South Africa should take proactive steps to address the current national and regional deficits in refined liquid fuels, which had the potential to undermine growth in the territory, PFC Energy senior director Marc Seris said on Monday.
PFC Energy is a global consulting firm specialising in the oil and gas industry and is currently an adviser to South Africa’s national oil company PetroSA, which is promoting the concept of a new domestic refinery.
Speaking in Johannesburg, Seris said demand in the Botswana, Lesotho, Namibia, Swaziland and South Africa (BLNS-RSA) supply zone could gradually increase to about 870 000 bl/d by 2030.
Such growth could weigh on South Africa’s external balance of payments, with imports arising mainly from the Middle East, India and Europe. Increased reliance on imports from outside the region could also expose consumers to greater risk of supply disruptions.
Seris argued that Southern Africa had the market potential to support a new large-scale refinery, or an expansion of existing facilities.
The statement came amid an increasingly assertive move by PetroSA to market the development of Project Mthombo, a crude-oil refinery project earmarked for development in the Coega industrial development zone, in the Eastern Cape.
The State-owned company believes the multibillion-rand 360 000 bbl/d project would contribute to the security of liquid-fuels supplies in the Southern African Development Community and usher in a cleaner-fuels era for the region. However, there is currently no distribution infrastructure linking Coega to the main hinterland markets.
“An oil product pipeline from the refinery to the Gauteng region would provide an alternative route to main demand market and would ensure supply reliability,” Seris argued.
He added that, even with the introduction of the first train, in 2020, and the second by 2025, the project would be insufficient to erase the anticipated regional product shortfall.

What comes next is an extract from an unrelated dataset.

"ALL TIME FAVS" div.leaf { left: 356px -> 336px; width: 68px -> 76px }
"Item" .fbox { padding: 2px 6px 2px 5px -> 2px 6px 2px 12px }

“A 360 000 bl/d refinery in Coega would create a short-lived surplus of middle-distillates – the BLNS-RSA region would remain short in gasoline … under this scenario, demand in the BLNS-RSA supply zone would outstrip supply from the middle of the 2020 to 2030 decade.”
Seris indicated that refinery owners in South Africa currently lacked an appetite for refining investments, but suggested that the country could further alleviate its oil product deficit by debottlenecking its existing logistics and integrating its supply chain internationally.
South Africa’s domestic refining industry was currently in a vulnerable state, as most refineries were old and lacked flexibility, while the Port of Durban was congested.
“With upcoming change in fuel specs, government needs to decide which of these options is the better route,” he argued, adding that the existing refineries required material investment to reduce operational costs and improve reliability.
Other refineries in the sub-Saharan African region also lacked scale and complexity.
The country’s fuel sector would also require significant investments to meet the emerging Clean Fuels 2 specification, with the South African Petroleum Industry Association estimating a need for industry-wide investments of about R35-billion to R40-billion.
“Getting South Africa supplied with large volumes of 10 ppm [parts per million] motor fuels could be problematic, because only a few refineries outside of Europe can make these specifications,” Seris pointed out.
Between 2004 and 2012, major oil and gas companies have been stampeding out of Africa, today only remaining in the Southern African region and Nigeria.
Seris explained that this was owing to oil companies having downsized their downstream portfolios, reducing their exposure to refining and exiting nonstrategic regions or countries.
“These stakes in African refineries have all be purchased by State interests, except for Kenya, Côte d'Ivoire and Senegal,” he noted.
He said renewed government participation in the oil and gas sector reflected rising energy nationalism.
“Moving forward, African national oil companies will gradually gain more operational and strategic autonomy from the State to make higher-level decisions."